In 1989, the General Assembly amended the statutes governing corporations, eliminating the provision that the directors’ duty runs to both the shareholders and the corporation.
The drafters recognized that directors have a duty to act for the benefit of all shareholders of the corporation, but they intended to avoid stating a duty owed directly by the directors to the shareholders that might be construed to give shareholders a direct right of action on claims that should be asserted derivatively.

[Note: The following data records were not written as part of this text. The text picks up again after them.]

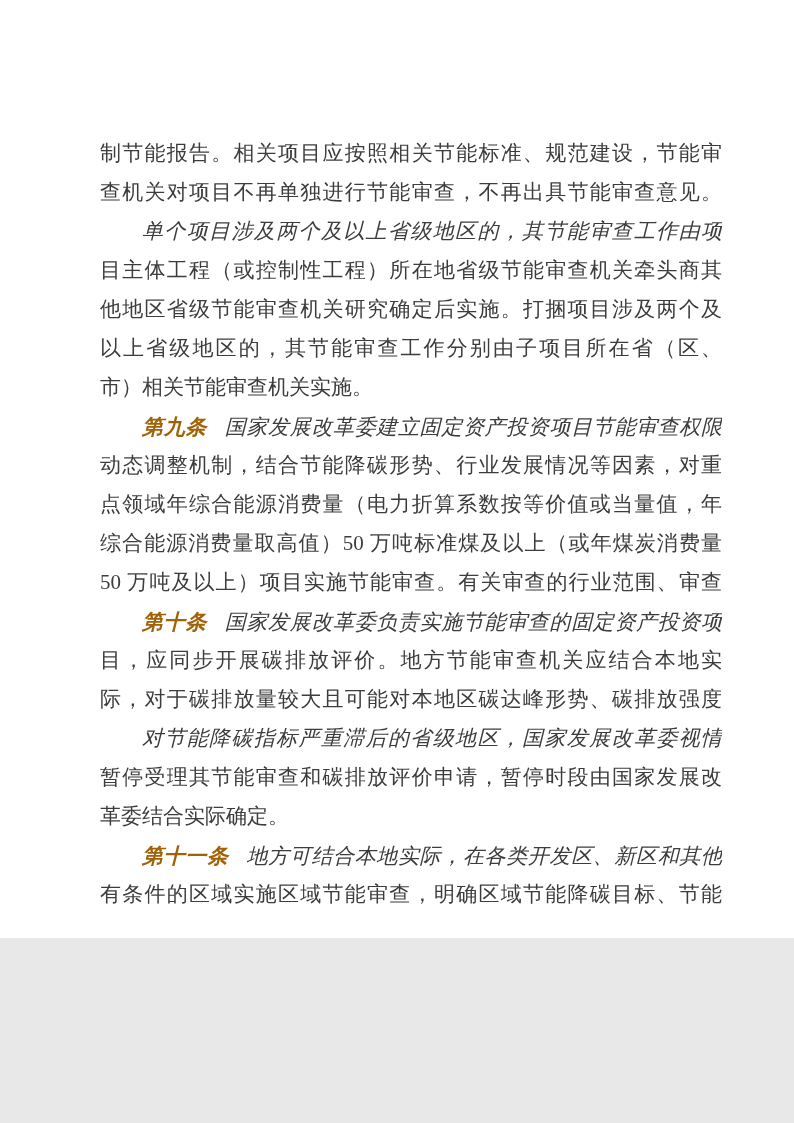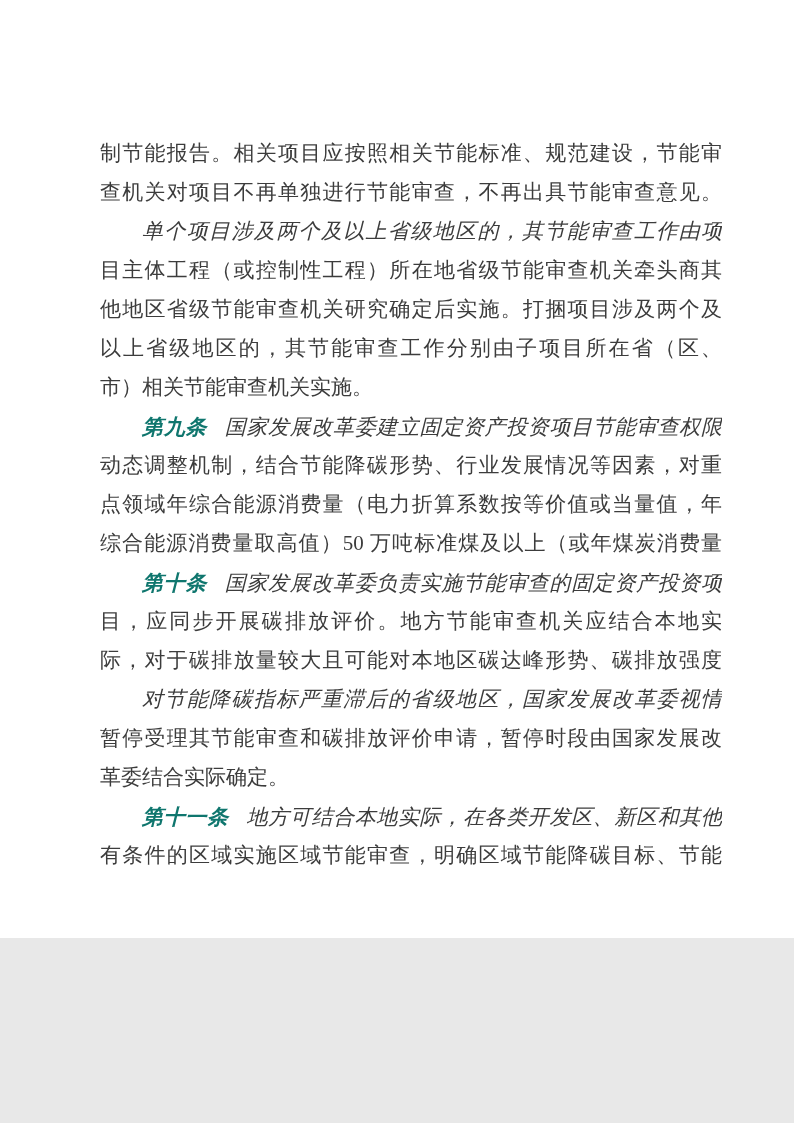--- a/index.html
+++ b/index.html
@@ -32,7 +32,7 @@
   .lbl{
     font-family:"Liberation Sans", sans-serif;
     font-weight:700;
-    color:#0f766e;
+    color:#a16207;
     margin-right:0.85em;
   }
   .pagenum{

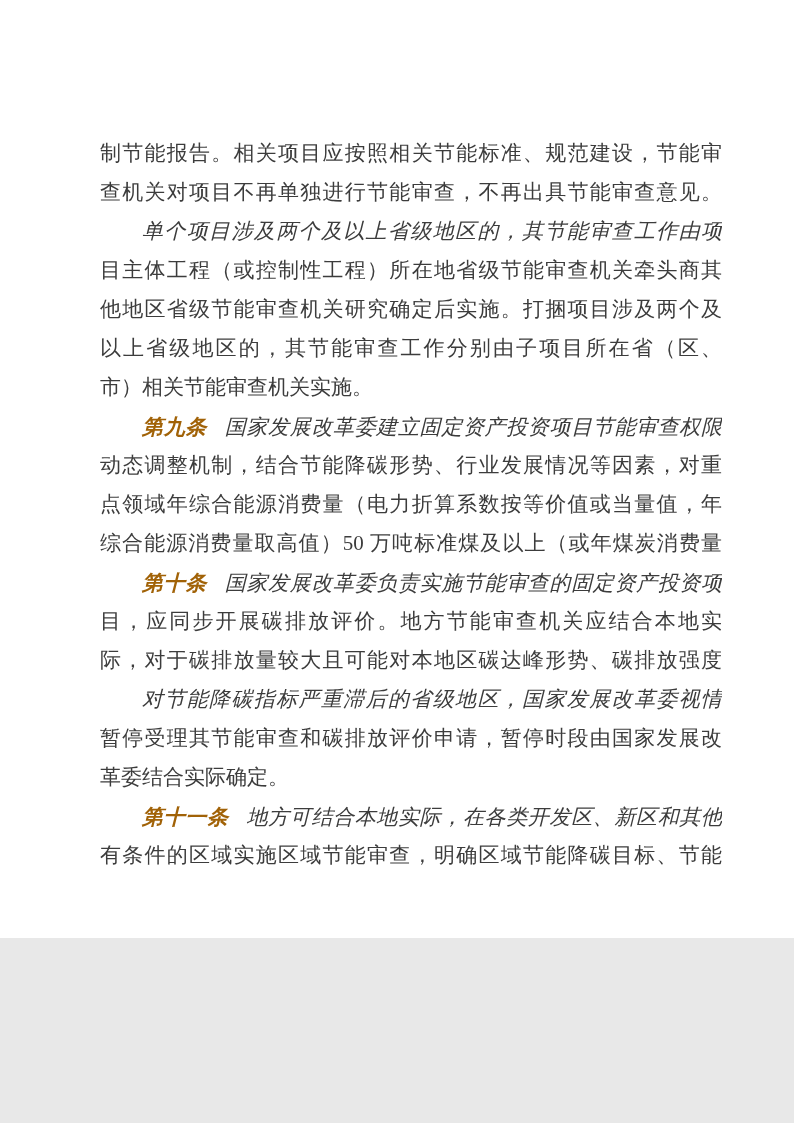--- a/index.html
+++ b/index.html
@@ -78,6 +78,7 @@
     <div class="line">动态调整机制，结合节能降碳形势、行业发展情况等因素，对重</div>
     <div class="line">点领域年综合能源消费量（电力折算系数按等价值或当量值，年</div>
     <div class="line">综合能源消费量取高值）50 万吨标准煤及以上（或年煤炭消费量</div>
+    <div class="line">50 万吨及以上）项目实施节能审查。有关审查的行业范围、审查</div>
 
     <div class="line ind">
       <span class="lbl">第十条</span><span>国家发展改革委负责实施节能审查的固定资产投资项</span>

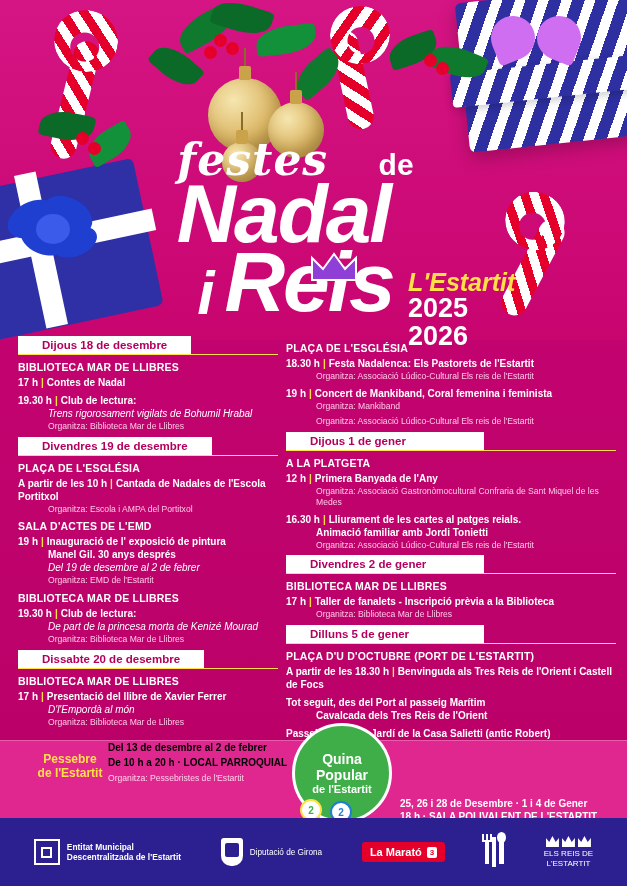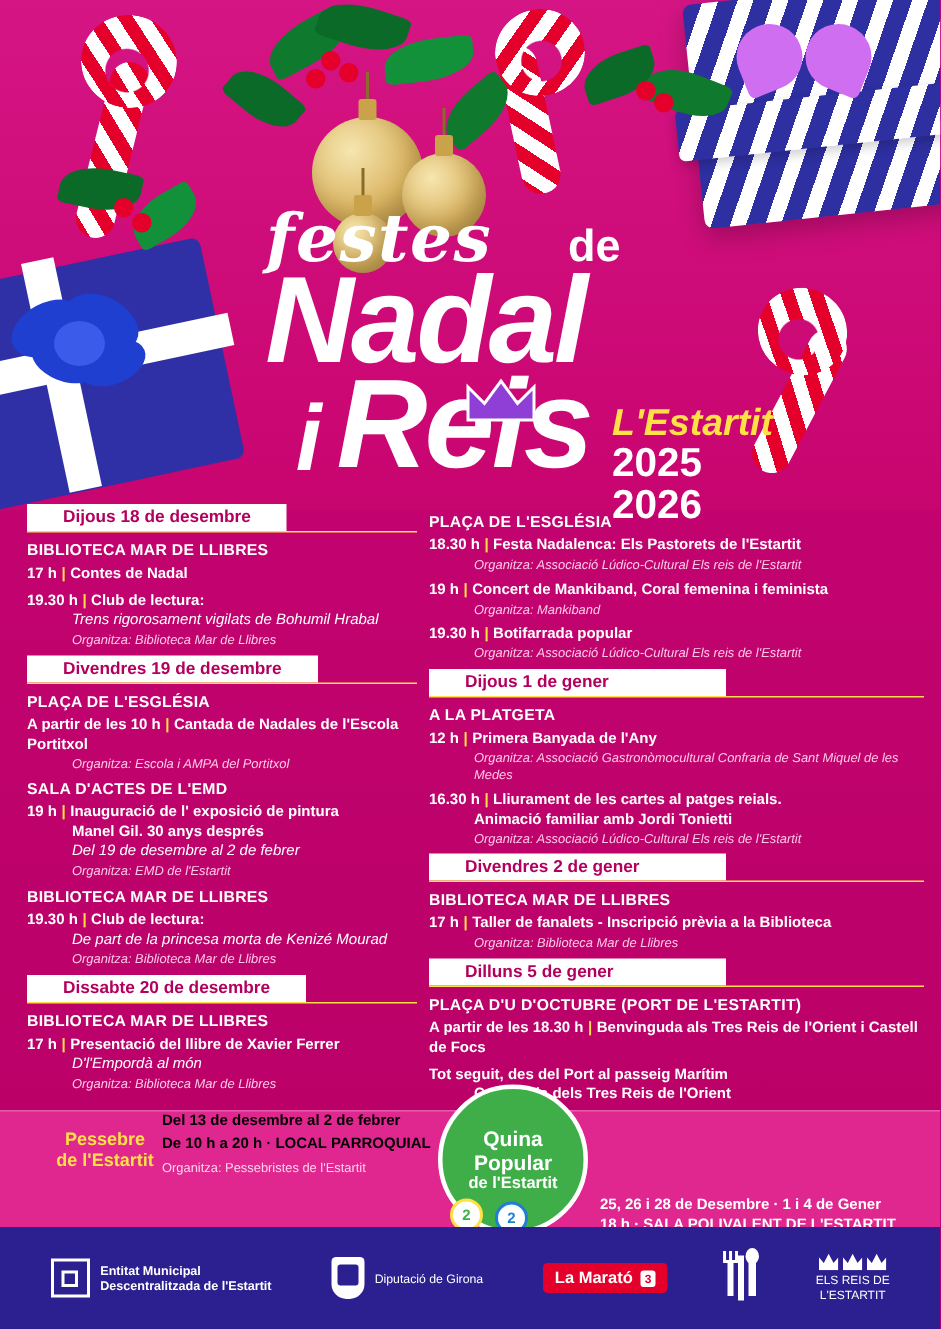--- a/index.html
+++ b/index.html
@@ -175,7 +175,7 @@
   .ev-sep { color:#ffe047; font-weight:700; padding:0 3px;}
   .ev-name { font-weight:700; color:#ffffff; }
   .ev-sub { font-size:10px; font-style:italic; color:#ffffff; line-height:1.3;}
-  .ev-org { font-size:8.6px; color:#ffc8e6; margin-top:1px; line-height:1.25;font-style:italic;}
+  .ev-org { font-size:8.6px; color:#ffc8e6; margin-top:1px; line-height:1.25;}
   .ev-extra { font-size:10px; color:#ffffff; line-height:1.3;}
   .ev-indent { padding-left:30px; }
 

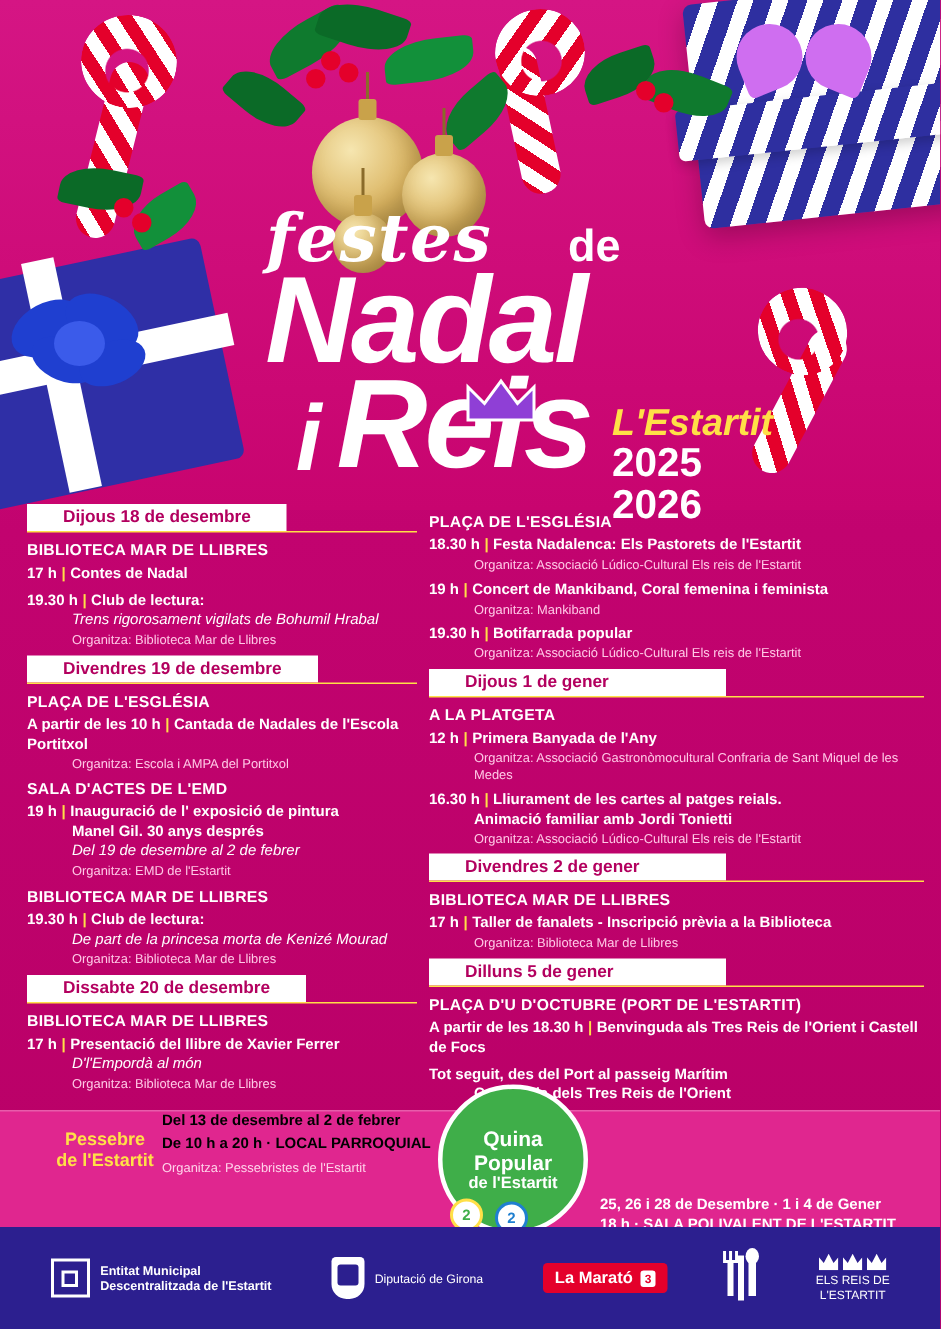--- a/index.html
+++ b/index.html
@@ -371,7 +371,6 @@
           <div class="ev-org ev-indent">Organitza: Mankiband</div>
         </div>
         <div class="ev">
-          <div class="ev-line"><span class="ev-time">19.30 h</span><span class="ev-sep">|</span><span class="ev-name">Botifarrada popular</span></div>
           <div class="ev-org ev-indent">Organitza: Associació Lúdico-Cultural Els reis de l'Estartit</div>
         </div>
         <div class="daybar-full">Dijous 1 de gener</div>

Russell M. Robinson, II, Robinson on North Carolina Corporation Law § 14.01  (7th ed.) (citing Official Commentary, N.C. Gen. Stat. § 55-8-30 (1989)). Plaintiffs have failed to cite, and our research has not revealed, a single North Carolina case recognizing holder claims. The trial court properly held that plaintiffs’ complaint failed to state a claim.
D. Claims Against KPMG
To state a claim for negligent misrepresentation, a party must allege that it justifiably relied to its detriment on information prepared without reasonable care by one who owed the relying party a duty of care. Brinkman v. Barrett Kays & Assocs., P.A., 155 N.C. App. 738, 742, 575 S.E.2d 40, 43-44 (2003). The element of justifiable reliance requires that the party rely upon information in a transaction. Raritan River Steel Co. v. Cherry, Bekaert & Holland, 322 N.C. 200, 209-10, 367 S.E.2d 609, 614 (1988) (quoting Restatement (Second) of Torts § 552 (1977)).
Plaintiffs owned their Wachovia shares and did not sell them. Plaintiffs assert a holder claim. After reiterating that North Carolina does not recognize holder claims, the trial court analyzed plaintiffs’ allegations under the standard articulated in jurisdictions that recognize holder claims and found plaintiffs’ allegations to lack specificity. As discussed in the previous section, plaintiffs have failed to cite, and our research has not revealed, any binding authority in North Carolina that recognizes holder claims. We decline to analyze the specificity of plaintiffs’ allegations under a standard discussed in Small v. Fritz Cos., 65 P.3d 1255 (Cal. 2003), which neither interprets North Carolina *642law nor is binding on this Court. The trial court properly held that plaintiffs’ complaint failed to state a claim against KPMG.
Chief Judge MARTIN and Judge McGEE concur.